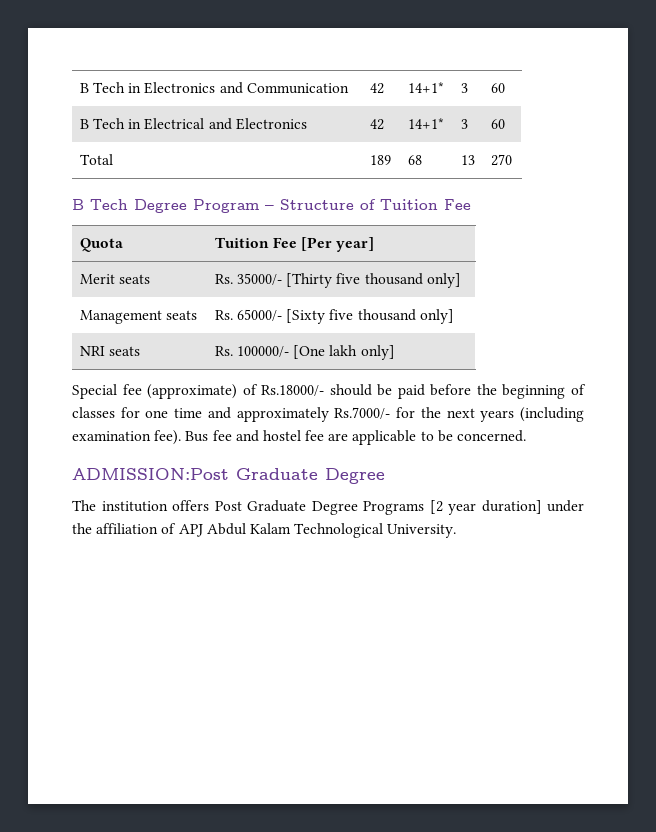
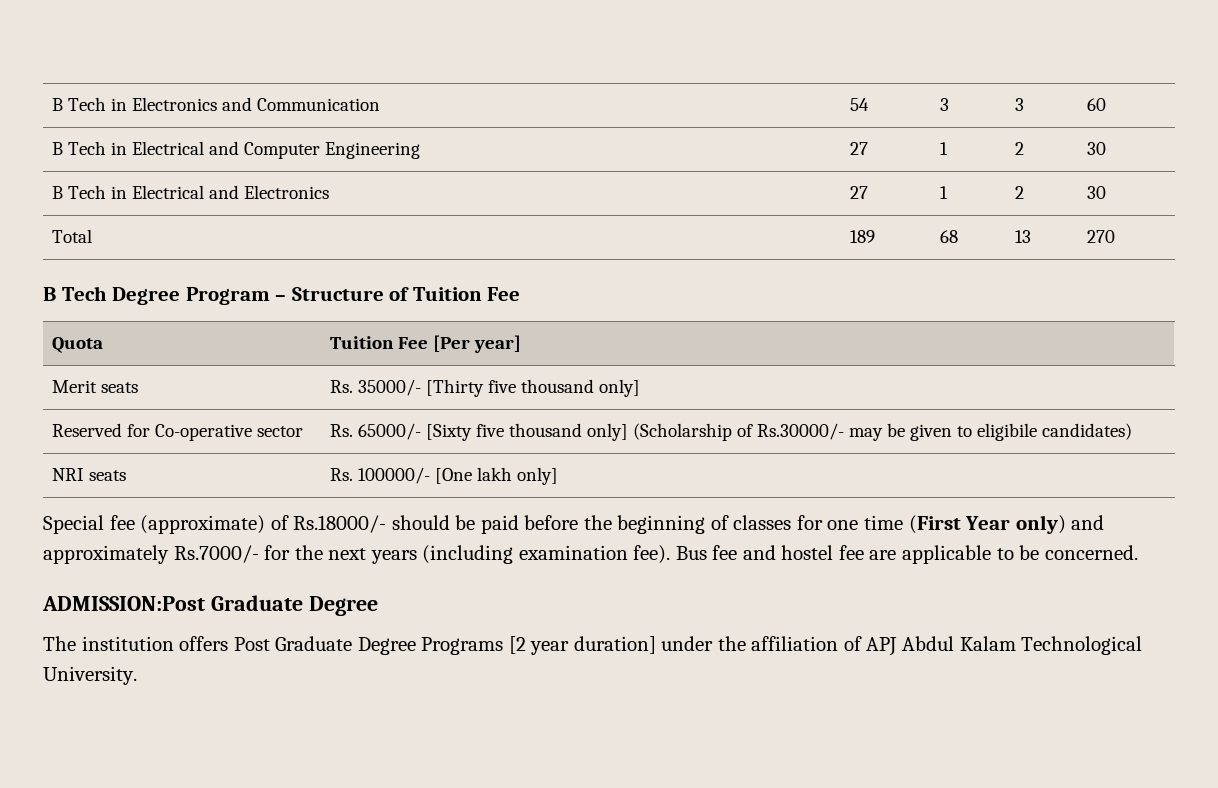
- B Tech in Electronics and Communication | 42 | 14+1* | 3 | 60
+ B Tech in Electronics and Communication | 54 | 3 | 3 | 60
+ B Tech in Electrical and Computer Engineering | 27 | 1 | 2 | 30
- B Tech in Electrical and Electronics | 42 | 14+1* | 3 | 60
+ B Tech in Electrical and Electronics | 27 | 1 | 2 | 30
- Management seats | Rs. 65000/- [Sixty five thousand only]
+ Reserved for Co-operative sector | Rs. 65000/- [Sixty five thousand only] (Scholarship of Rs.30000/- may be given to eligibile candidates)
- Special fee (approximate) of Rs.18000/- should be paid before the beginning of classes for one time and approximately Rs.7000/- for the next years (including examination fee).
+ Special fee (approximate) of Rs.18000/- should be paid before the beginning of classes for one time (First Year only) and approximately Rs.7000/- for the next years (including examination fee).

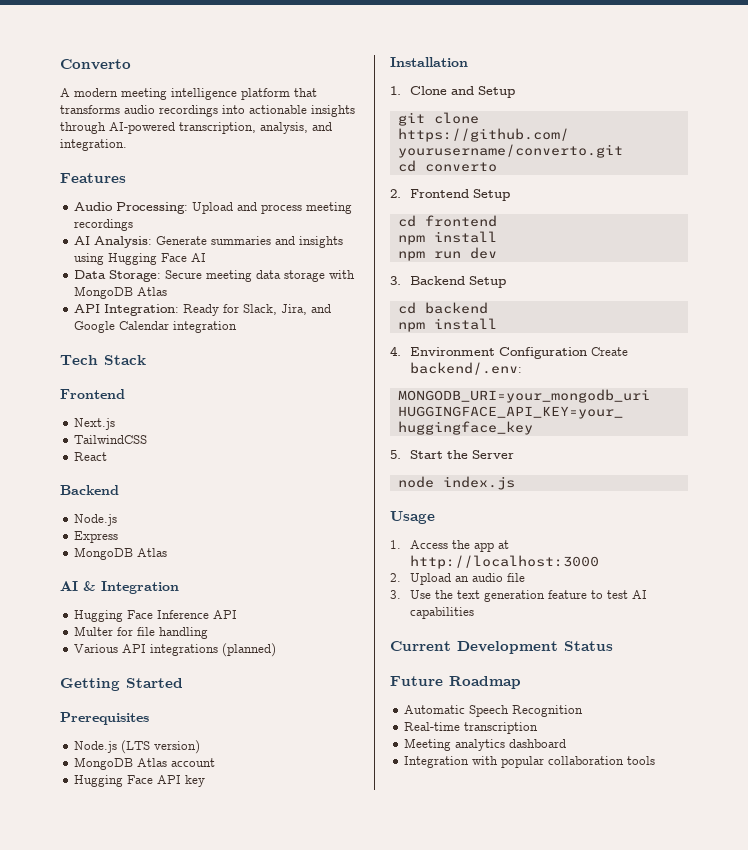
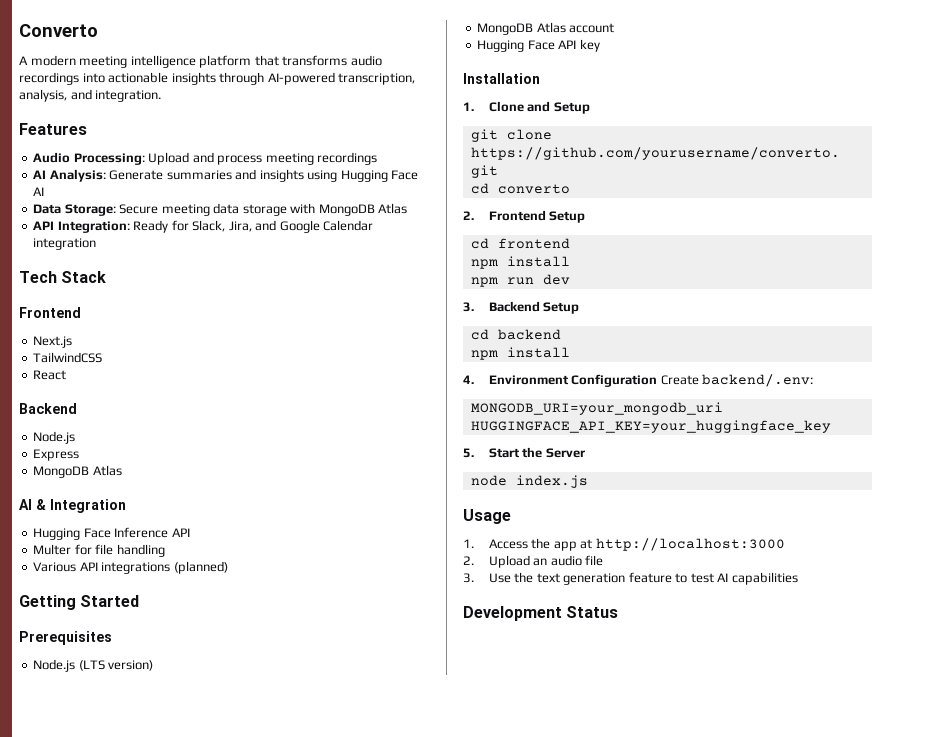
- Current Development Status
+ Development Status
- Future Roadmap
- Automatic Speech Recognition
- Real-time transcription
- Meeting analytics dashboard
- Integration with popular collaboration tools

Exercise details
Each line above that has the word "years" should be copied.

Expected output
- Special fee (approximate) of Rs.18000/- should be paid before the beginning of classes for one time and approximately Rs.7000/- for the next years (including examination fee).
+ Special fee (approximate) of Rs.18000/- should be paid before the beginning of classes for one time (First Year only) and approximately Rs.7000/- for the next years (including examination fee).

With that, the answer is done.